The WHO taskforce which visited China has released its full report:
https://www.who.int/docs/default-so...na-joint-mission-on-covid-19-final-report.pdf
Really interesting. The main point: it can be contained by effective and proactive action to detect, diagnose and isolate cases.
- Transmission within households and via person-to-person contact, not though the air. Good! An explanation for why social isolation-type measures have been very effective for containment.
- No signs of transmission from children to adults. Good!
- Infection of HCW's appears to derive mainly from the same household setting, not from hospitals. Good!
- Asympotamtic cases appear to be very rare.

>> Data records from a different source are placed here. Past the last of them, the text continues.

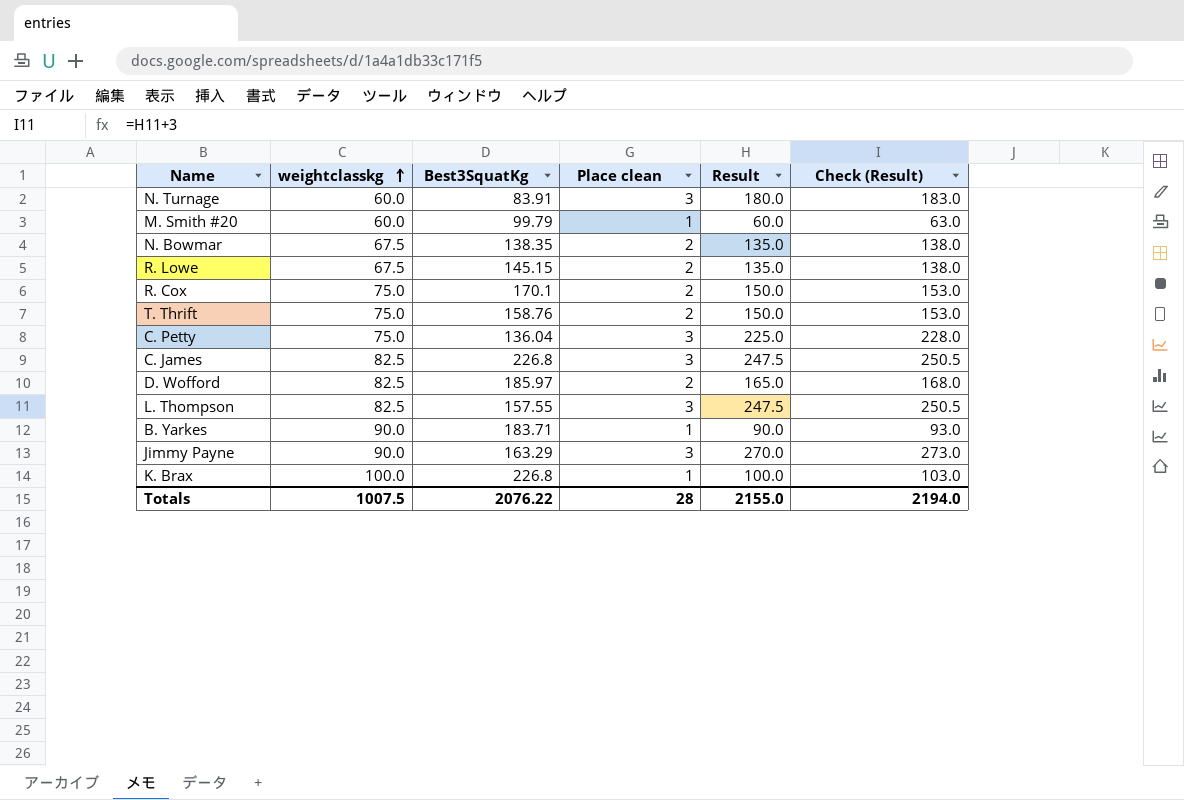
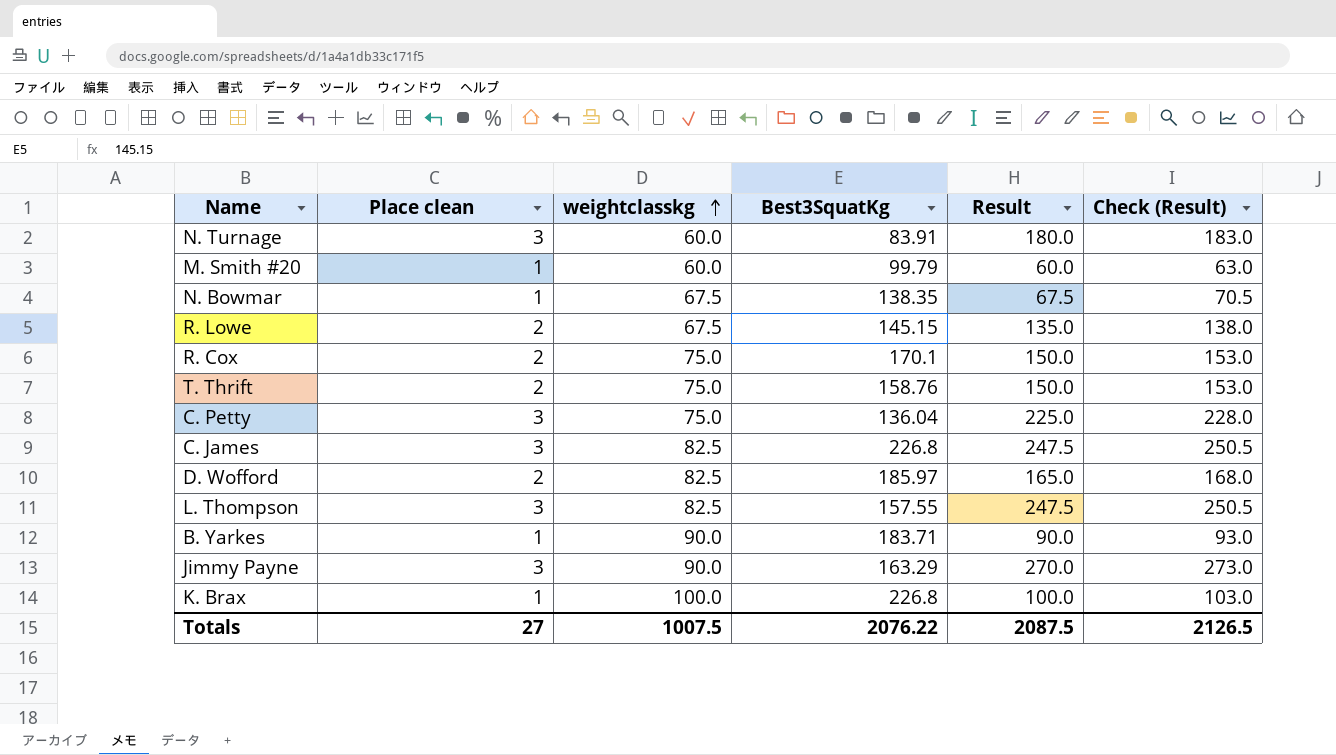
column Place clean | position: 4 -> 2
N. Bowmar | Place clean: 2 -> 1
N. Bowmar | Result: 135.0 -> 67.5
N. Bowmar | Check (Result): 138.0 -> 70.5
Totals | Place clean: 28 -> 27
Totals | Result: 2155.0 -> 2087.5
Totals | Check (Result): 2194.0 -> 2126.5

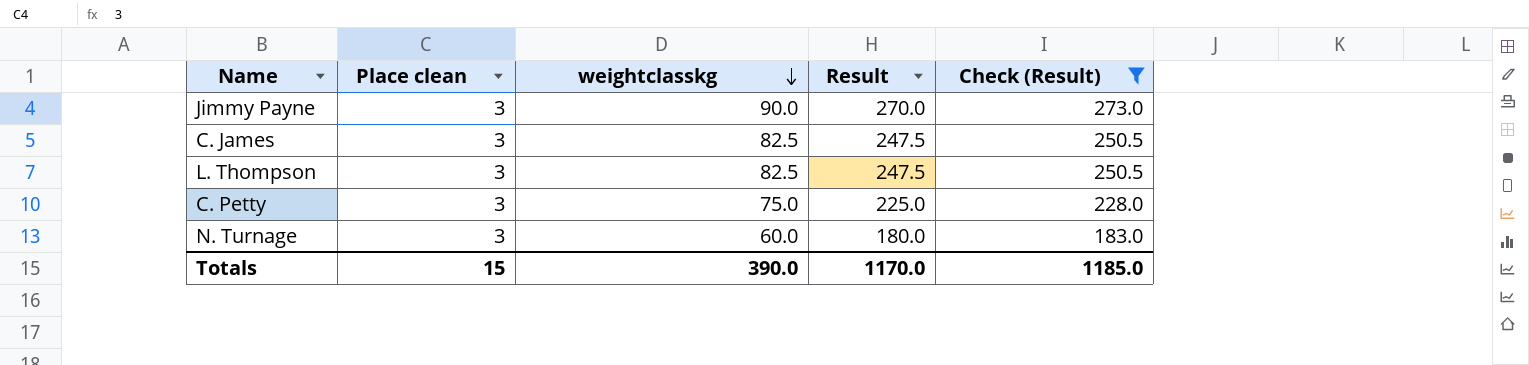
filter: none -> Check (Result) >= 183.0
row order: weightclasskg ascending -> weightclasskg descending
column Best3SquatKg | position: 4 -> none
Totals | Place clean: 27 -> 15
Totals | weightclasskg: 1007.5 -> 390.0
Totals | Result: 2087.5 -> 1170.0
Totals | Check (Result): 2126.5 -> 1185.0

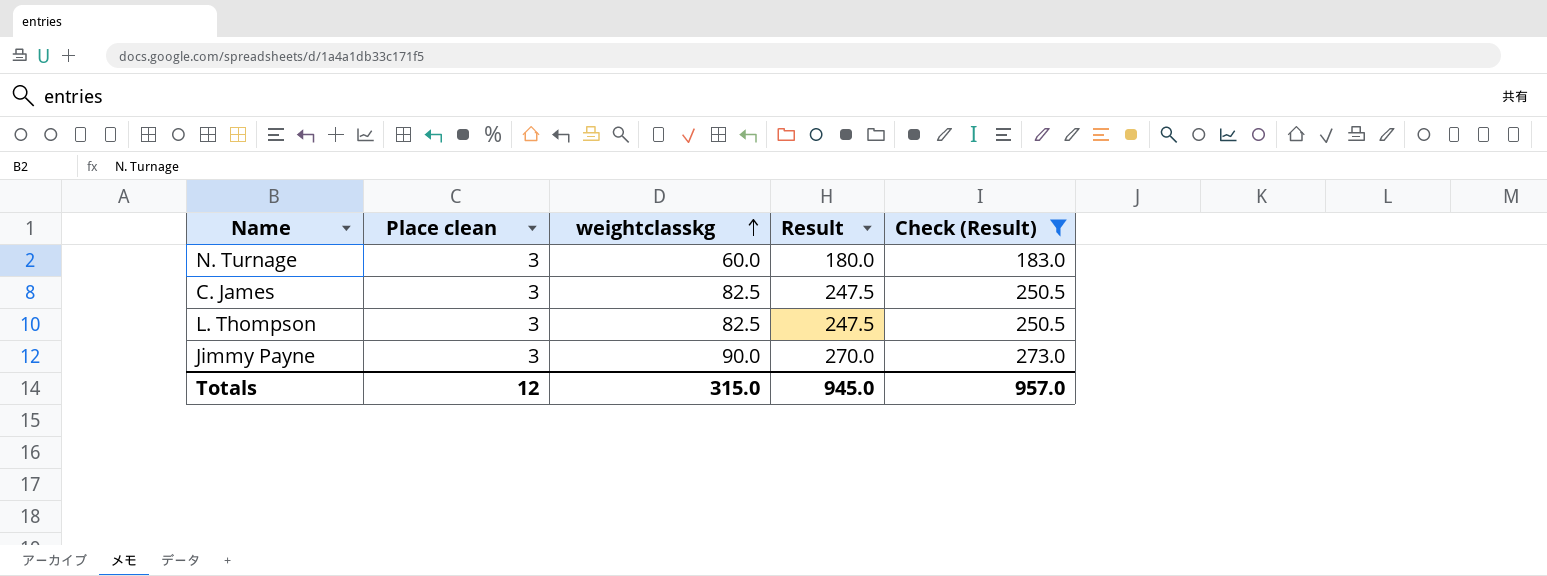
row order: weightclasskg descending -> weightclasskg ascending
row C. Petty: 3 | 75.0 | 225.0 | 228.0 -> none
Totals | Place clean: 15 -> 12
Totals | weightclasskg: 390.0 -> 315.0
Totals | Result: 1170.0 -> 945.0
Totals | Check (Result): 1185.0 -> 957.0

Asymptomatic people testing positive generally went on to develop symptoms. Good!
- The same 80%+ "mild" symptoms as reported previously. "Severe" at 6% a tad higher than the previously reported 5%.

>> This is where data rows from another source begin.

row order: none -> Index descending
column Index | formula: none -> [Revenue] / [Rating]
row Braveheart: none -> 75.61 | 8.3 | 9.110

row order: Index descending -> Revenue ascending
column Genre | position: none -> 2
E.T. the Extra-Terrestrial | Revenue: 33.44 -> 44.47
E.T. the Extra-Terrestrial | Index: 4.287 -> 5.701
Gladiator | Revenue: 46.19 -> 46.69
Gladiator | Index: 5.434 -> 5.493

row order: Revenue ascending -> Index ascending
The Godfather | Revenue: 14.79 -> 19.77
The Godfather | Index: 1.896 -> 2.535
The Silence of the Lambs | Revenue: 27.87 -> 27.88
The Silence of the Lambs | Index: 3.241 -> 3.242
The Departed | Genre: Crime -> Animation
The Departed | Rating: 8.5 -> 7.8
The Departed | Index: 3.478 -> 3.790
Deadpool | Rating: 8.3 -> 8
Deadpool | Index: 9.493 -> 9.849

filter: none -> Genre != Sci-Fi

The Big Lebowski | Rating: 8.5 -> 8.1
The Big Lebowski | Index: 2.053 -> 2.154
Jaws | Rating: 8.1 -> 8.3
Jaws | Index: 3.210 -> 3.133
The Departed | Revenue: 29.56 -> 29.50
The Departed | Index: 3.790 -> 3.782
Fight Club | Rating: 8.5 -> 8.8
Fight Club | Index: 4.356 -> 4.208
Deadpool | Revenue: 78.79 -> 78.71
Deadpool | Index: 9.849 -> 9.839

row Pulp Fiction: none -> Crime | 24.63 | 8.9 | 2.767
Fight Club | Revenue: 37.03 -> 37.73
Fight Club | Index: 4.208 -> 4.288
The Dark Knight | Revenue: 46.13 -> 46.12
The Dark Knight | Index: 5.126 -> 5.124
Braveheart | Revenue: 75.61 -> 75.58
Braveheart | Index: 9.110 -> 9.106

- Mean incubation period 5-6 days, range 1-14 days.
- Similar risk profile for severe cases as reported previously: older, prior health conditions; children rarely.
- CFR's in ground-zero Wuhan dramatically and quickly declining: started at 20%+, now down to 0.7% with evolving care standards. Kudos to China!
Chart illustrates:
- Among severe cases, 13% have died - much better than previous reports. One hospital reporting 26% of "severe" case recovered and 46% improved to "mild" or "moderate".

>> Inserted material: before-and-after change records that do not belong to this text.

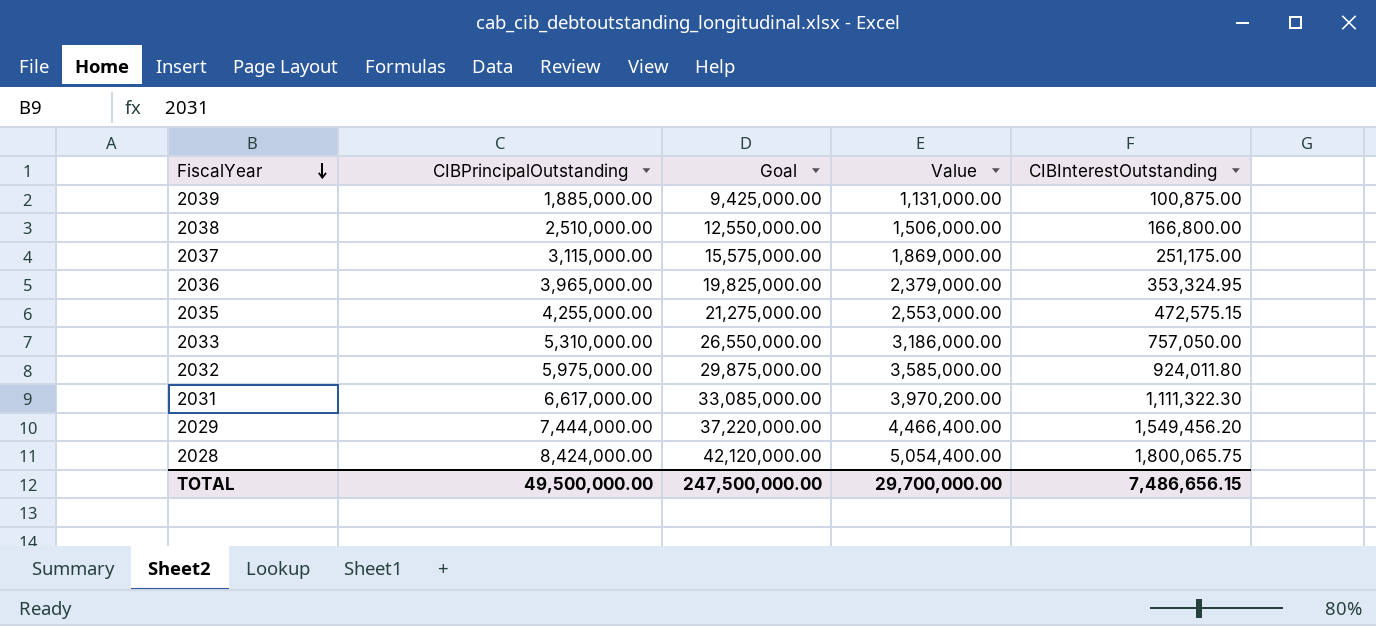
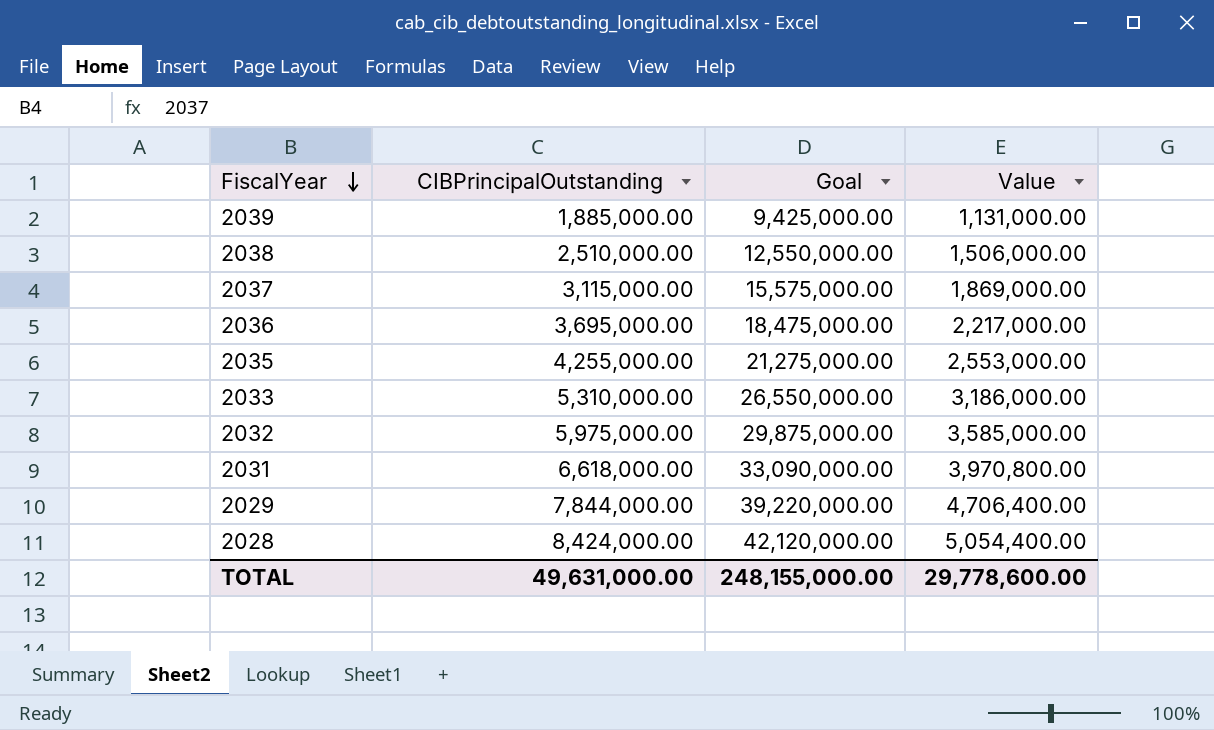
column CIBInterestOutstanding | position: 5 -> none
2036 | CIBPrincipalOutstanding: 3,965,000.00 -> 3,695,000.00
2036 | Goal: 19,825,000.00 -> 18,475,000.00
2036 | Value: 2,379,000.00 -> 2,217,000.00
2031 | CIBPrincipalOutstanding: 6,617,000.00 -> 6,618,000.00
2031 | Goal: 33,085,000.00 -> 33,090,000.00
2031 | Value: 3,970,200.00 -> 3,970,800.00
2029 | CIBPrincipalOutstanding: 7,444,000.00 -> 7,844,000.00
2029 | Goal: 37,220,000.00 -> 39,220,000.00
2029 | Value: 4,466,400.00 -> 4,706,400.00
TOTAL | CIBPrincipalOutstanding: 49,500,000.00 -> 49,631,000.00
TOTAL | Goal: 247,500,000.00 -> 248,155,000.00
TOTAL | Value: 29,700,000.00 -> 29,778,600.00

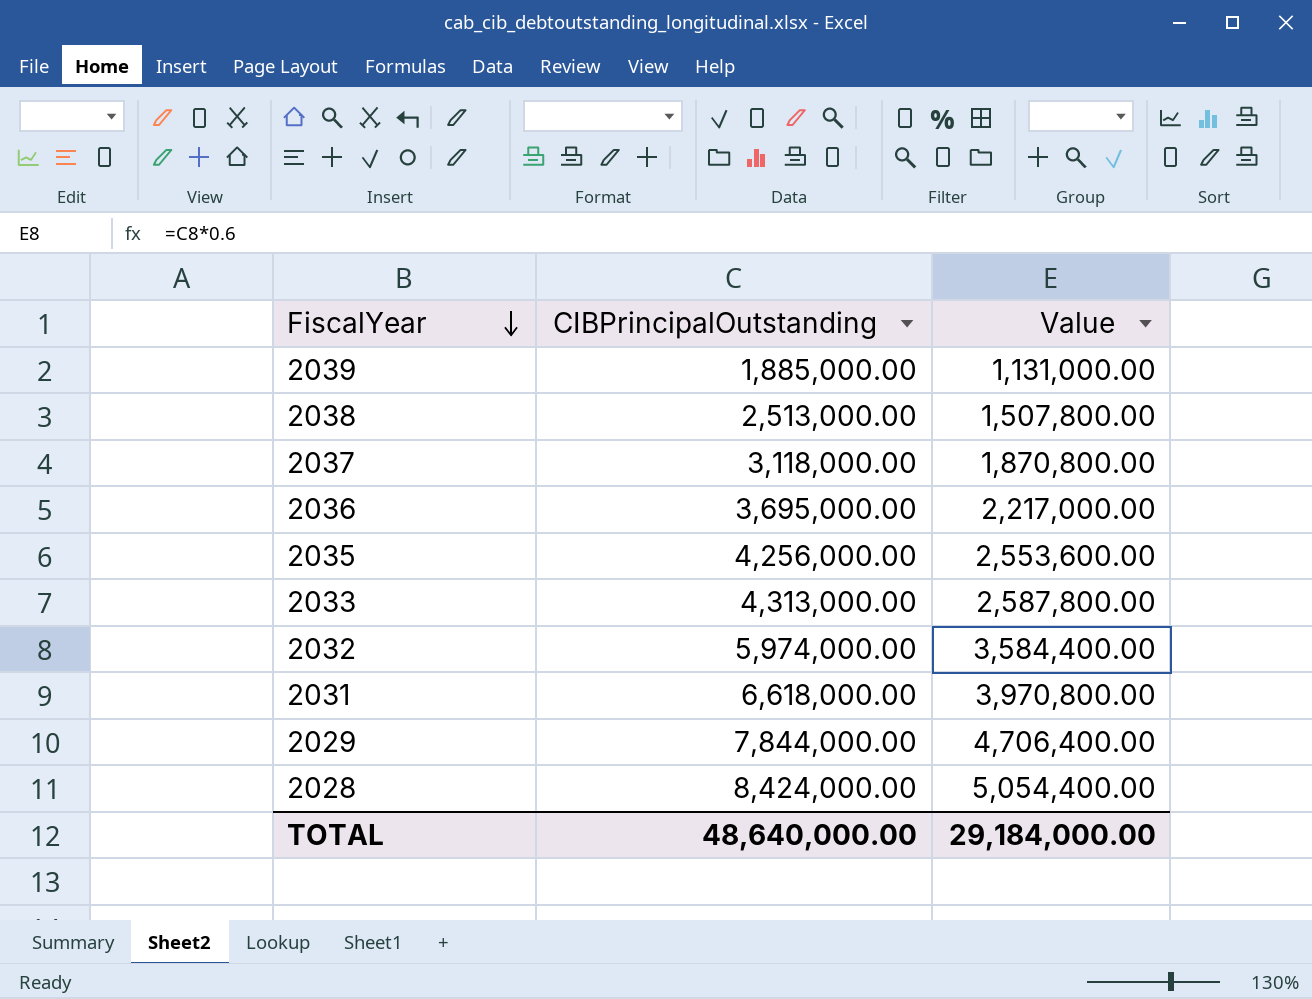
column Goal | formula: [CIBPrincipalOutstanding] * 5 -> none
2038 | CIBPrincipalOutstanding: 2,510,000.00 -> 2,513,000.00
2038 | Value: 1,506,000.00 -> 1,507,800.00
2037 | CIBPrincipalOutstanding: 3,115,000.00 -> 3,118,000.00
2037 | Value: 1,869,000.00 -> 1,870,800.00
2035 | CIBPrincipalOutstanding: 4,255,000.00 -> 4,256,000.00
2035 | Value: 2,553,000.00 -> 2,553,600.00
2033 | CIBPrincipalOutstanding: 5,310,000.00 -> 4,313,000.00
2033 | Value: 3,186,000.00 -> 2,587,800.00
2032 | CIBPrincipalOutstanding: 5,975,000.00 -> 5,974,000.00
2032 | Value: 3,585,000.00 -> 3,584,400.00
TOTAL | CIBPrincipalOutstanding: 49,631,000.00 -> 48,640,000.00
TOTAL | Value: 29,778,600.00 -> 29,184,000.00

- Task Force says: "China has rolled out perhaps the most ambitious, agile and aggressive containment effort in history".
- "This decline in COVID cases across China is real" [2,478 new cases on the day just before the Task Force started, 409 on its last day.]
- Global community needs to get its act together and follow China's lead: extremely proactive surveillance, very rapid diagnosis and immediate isolation, rigorous tracking and quarantine of close contacts, exceptionally high population level of understanding and compliance.
- And it needs to do this quickly: the thing spreads "with astonishing speed".